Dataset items
^^^^^^^^^^^^^^^^

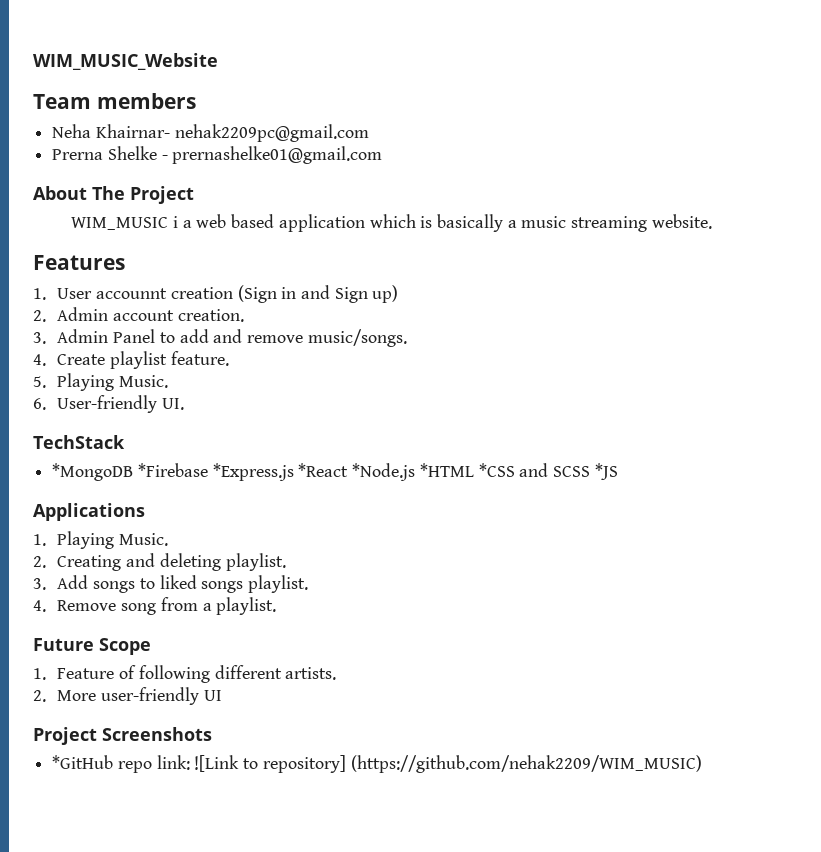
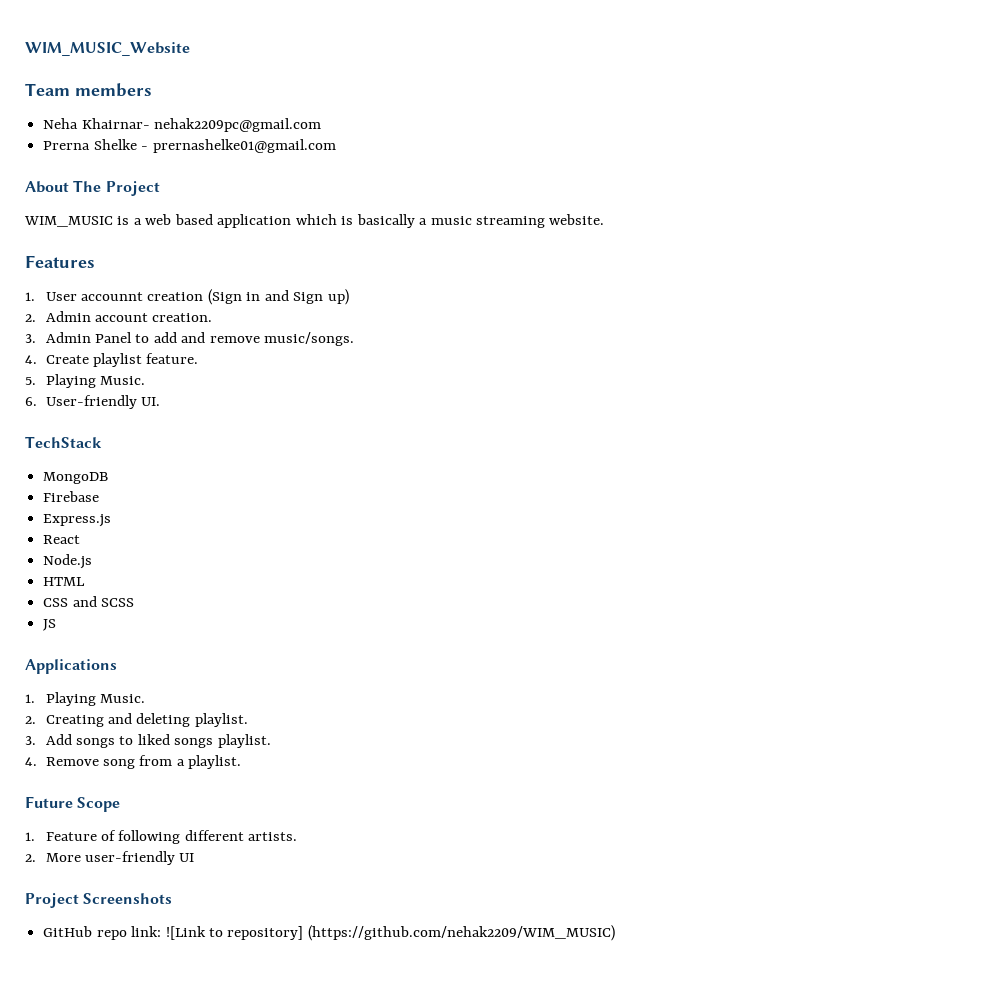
[172,216,178,228] i -> [117,216,130,225] is
[52,463,515,481] *MongoDB *Firebase *Express.js *React *Node.js *HTML *CSS -> [43,472,109,484] [43,491,100,502] [43,514,112,527] [43,535,81,544] [43,554,93,569] [43,577,86,586] [43,598,69,607] MongoDB // Firebase // Express.js // React // Node.js // HTML // CSS
[594,463,618,480] *JS -> [43,619,57,631] // JS
[52,755,114,769] *GitHub -> [43,926,93,937] GitHub

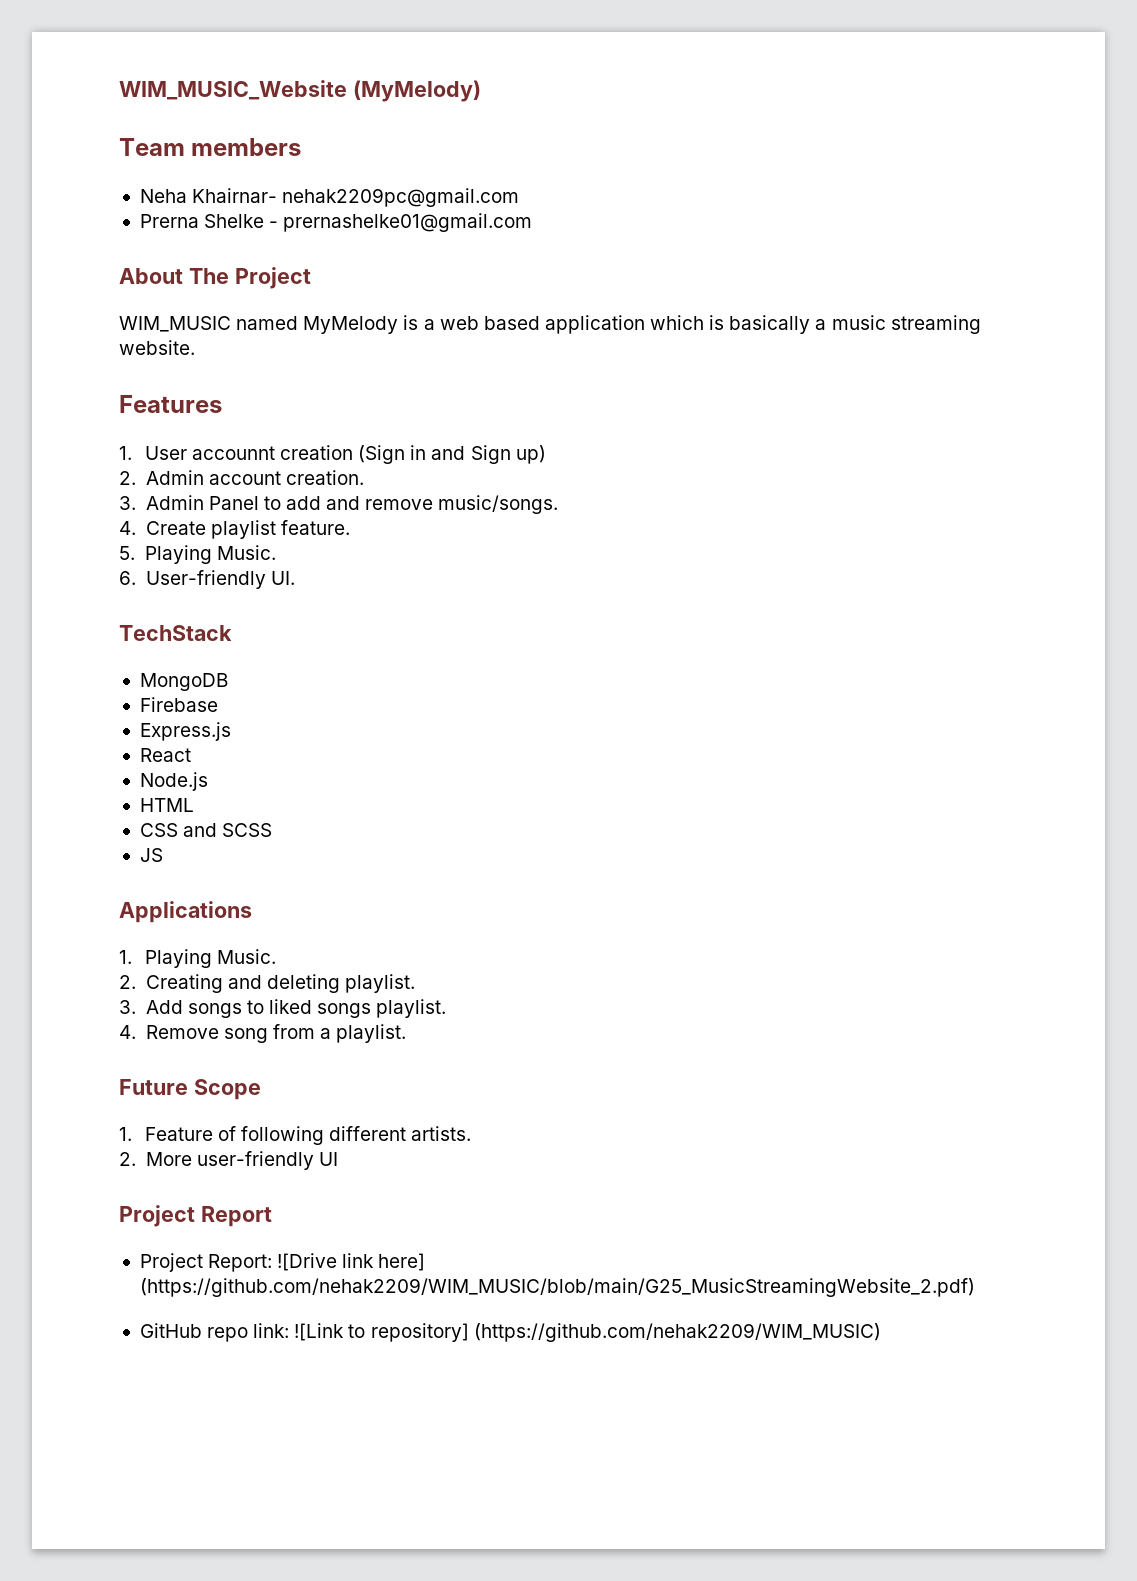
(190, 49) none -> [352,80,481,102] (MyMelody)
(113, 221) none -> [236,316,399,334] named MyMelody
[83,893,173,904] Screenshots -> [200,1206,272,1227] [139,1253,426,1272] [139,1278,975,1297] Report // Project Report: ![Drive link here] (https://github.com/nehak2209/WIM_MUSIC/blob/main/G25_MusicStreamingWebsite_2.pdf)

^^^^^^^^^^^^^^^^

Try it:
Nothing but the lines from the one containing "[594,463,618,480] *JS ->" through the final line of the entries above should be given again, each exactly as written; omit the pictures.

Task solution:
[594,463,618,480] *JS -> [43,619,57,631] // JS
[52,755,114,769] *GitHub -> [43,926,93,937] GitHub

(190, 49) none -> [352,80,481,102] (MyMelody)
(113, 221) none -> [236,316,399,334] named MyMelody
[83,893,173,904] Screenshots -> [200,1206,272,1227] [139,1253,426,1272] [139,1278,975,1297] Report // Project Report: ![Drive link here] (https://github.com/nehak2209/WIM_MUSIC/blob/main/G25_MusicStreamingWebsite_2.pdf)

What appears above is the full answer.